By Denny Walsh
-- Bee Staff Writer
Saturday, July 30,
2005
The U.S. Bureau of Reclamation violated the Endangered Species
Act in pushing through tens of millions of dollars in water delivery contracts
for Central Valley farmers in 2001 while paying scant attention to the impact on
protected species and their habitats, a federal judge in Sacramento has ruled.
U.S. District Judge Lawrence K. Karlton found that biological opinions
by two federal agencies - the Fish and Wildlife Service and the National Marine
Fisheries Service - written to support the contracts are fatally flawed.
"This ruling documents the government's utter failure to consider the
wide-ranging impacts of Friant diversions on downstream fisheries and the San
Francisco Bay Delta," said Kate Poole, an attorney with the National Resources
Defense Council, a plaintiff in the 17-year-old lawsuit.
"It is time for
the government to take the blinders off and acknowledge the effects of Friant
Dam on the downstream environment and our state's imperiled fisheries," Poole
said.
The ruling is the second time in less than a year that Karlton has
found the Bureau of Reclamation has botched its operation of the Friant Dam and
its sale of water captured by the dam and diverted from the San Joaquin River to
Valley farmers.
As part of the same suit, Karlton determined last August
that the bureau's operation of the dam had dried up miles of the river,
destroying fish populations.
The two orders, and another upcoming on
different questions of liability, set the stage for a Feb. 14 trial on what can
be done to repair the damage done to the river, species and their habitat.
Spokesmen for the three government agencies said the Karlton order filed
Thursday is still under review and there will be no comment at this time.
Gregory Wilkinson, an attorney for the irrigation districts that buy
water from the Bureau of Reclamation, said, "I'm quite disappointed.
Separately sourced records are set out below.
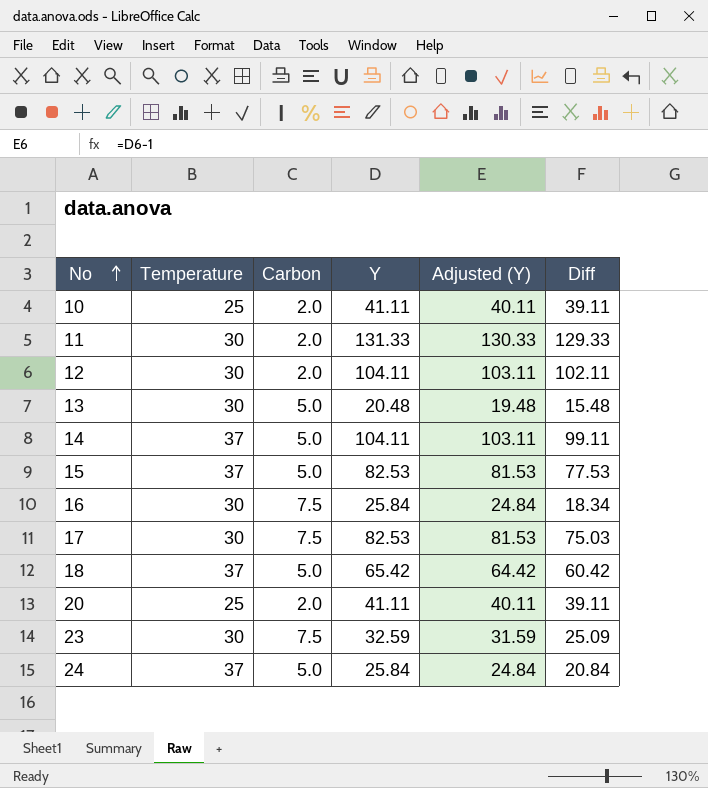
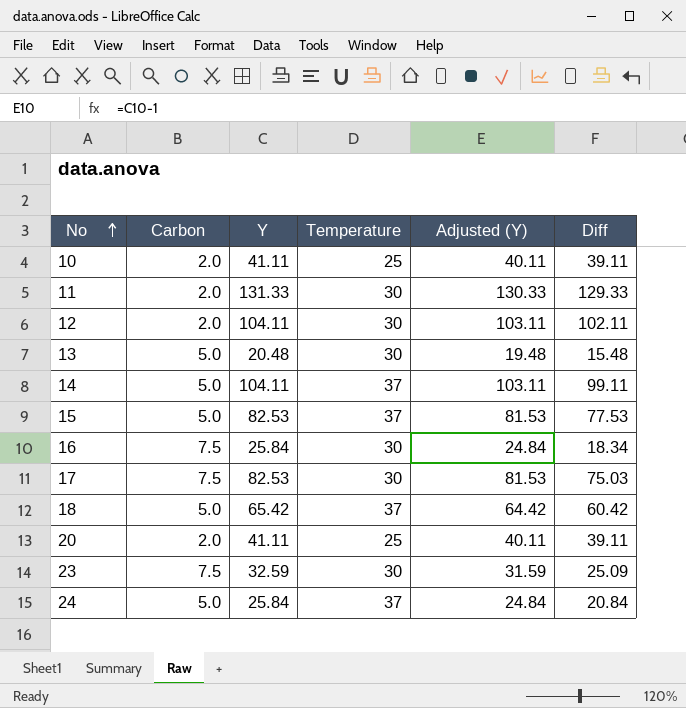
column Temperature | position: 2 -> 4

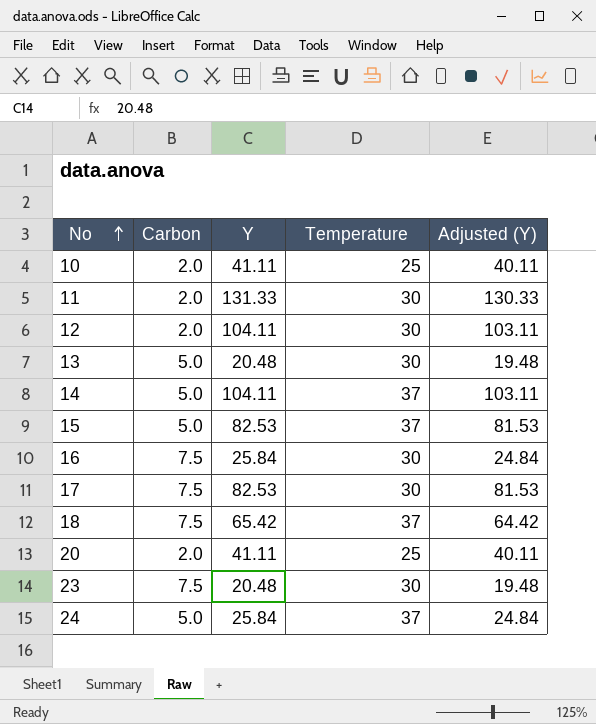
column Diff | formula: [Y] - [Carbon] -> none
18 | Carbon: 5.0 -> 7.5
23 | Y: 32.59 -> 20.48
23 | Adjusted (Y): 31.59 -> 19.48

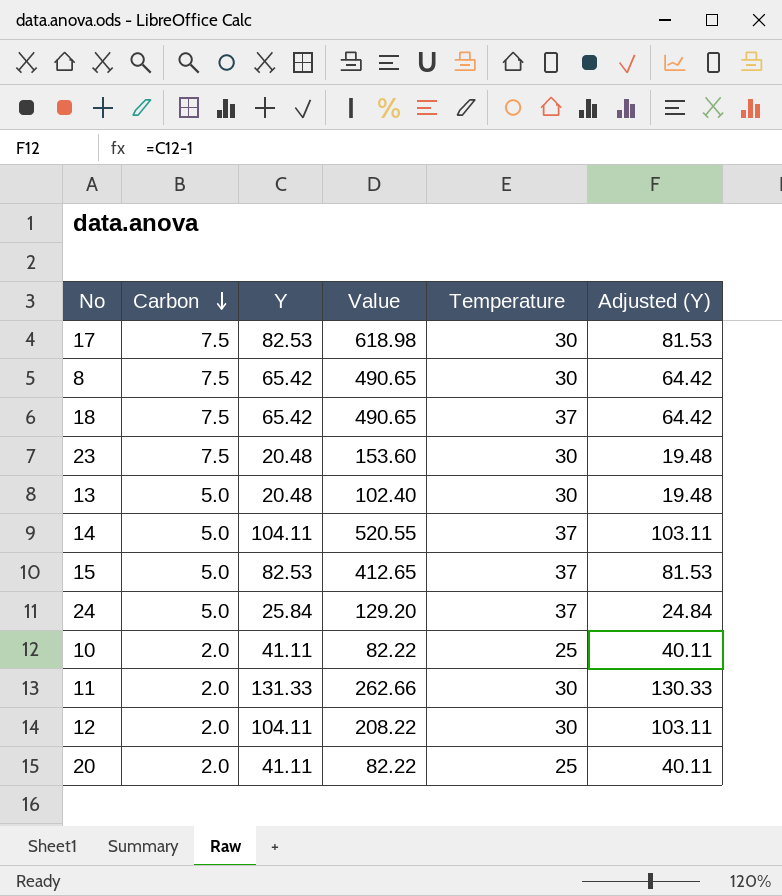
row order: No ascending -> Carbon descending
column Value | formula: none -> [Carbon] * [Y]
row 16: 7.5 | 25.84 | 30 | 24.84 -> none
row 8: none -> 7.5 | 65.42 | 490.65 | 30 | 64.42

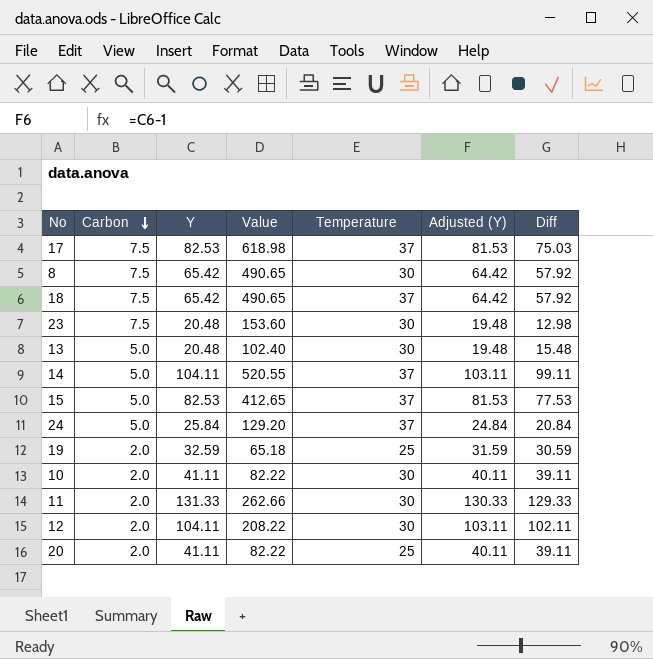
column Diff | formula: none -> [Y] - [Carbon]
17 | Temperature: 30 -> 37
row 19: none -> 2.0 | 32.59 | 65.18 | 25 | 31.59 | 30.59
10 | Temperature: 25 -> 30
But we'll
continue to prepare for trial on the remedies phase of the case."
The
bureau is paid approximately $117.7 million a year to deliver diverted waters of
the San Joaquin River to 28 irrigation districts, primarily for Central Valley
agriculture along the Friant-Kern Canal that serves thousands of farmers in
Fresno, Tulare, Kern and Madera counties.
In Thursday's 78-page order
Karlton wrote: "While numerous examples may be found, perhaps the clearest
instance of arbitrary conduct was when the bureau, knowing the Fish and Wildlife
Service based its (biological) analysis on less than the full contract amount
(of water), nevertheless, adopted a 'no jeopardy' finding," meaning the water
sale would not put any endangered or threatened species at risk.
Even
though the new contracts called for deliveries of 2.14 million acre-feet a year
for 25 years, Fish and Wildlife used much lower delivery figures from 1988
through 1997 to calculate impact, explaining in its biological opinion that "delivery of full contract quantities is unrealistic."
"Simply put, FWS
did not evaluate the effects of the entire authorized agency action," Karlton
pointed out. The Endangered Species Act "mandates that biological opinions must
be coextensive with the action authorized."
The judge also cited an
e-mail from a Fish and Wildlife senior biologist to a colleague on Jan. 19,
2001, the same day the agency's biological opinion was issued.
The
message discussed " 'possible holes and weaknesses in our crash (biological
opinion),' including inadequate time to do a consultation, inadequate biological
assessments, a track record of lack of compliance by the Bureau of Reclamation,
concern that the contracts are inconsistent with the Central Valley Project
Improvement Act, and lack of coordination with the National Marine Fisheries
Service."
The day before the message was written, Fish and Wildlife
biologists met with their field supervisor as the new contracts were about to be
executed. A biologist asked if they could even consider the issue of jeopardy,
as required by the Endangered Species Act.
The field supervisor, Wayne
White, said it was "too late" to consider jeopardy, according to Karlton's
order. "The opinion had to be rushed out the following day, Mr. White explained,
to avoid the opinion becoming even weaker under the incoming Bush
administration," the order says.
"Because the bureau failed to carry out
its duty to ensure against jeopardy (to protected species) and adverse
modification (of habitats), and because the bureau knew of the deficiency, the
court must conclude that its conduct was arbitrary and capricious," Karlton
wrote.
The judge's order states that the National Marine Fisheries
Service's biological opinion has no meaningful discussion of impact on critical
habitat for winter-run chinook salmon.
As to the California condor, the
Fish and Wildlife opinion "appears to contain no discussion whatever of the
effect of the contract renewal on 'critical habitat,' much less mention of
recovery or conservation," the judge wrote.
For the Delta smelt, the
Fish and Wildlife opinion "is simply inadequate by any measure," Karlton wrote.
The same is true, he said, for five other speicies.
The 14 plaintiffs
claim consultations on steelhead and spring-run chinook salmon had not been
completed before the biological opinion said the species would not be at risk.
The record supports that contention, Karlton wrote.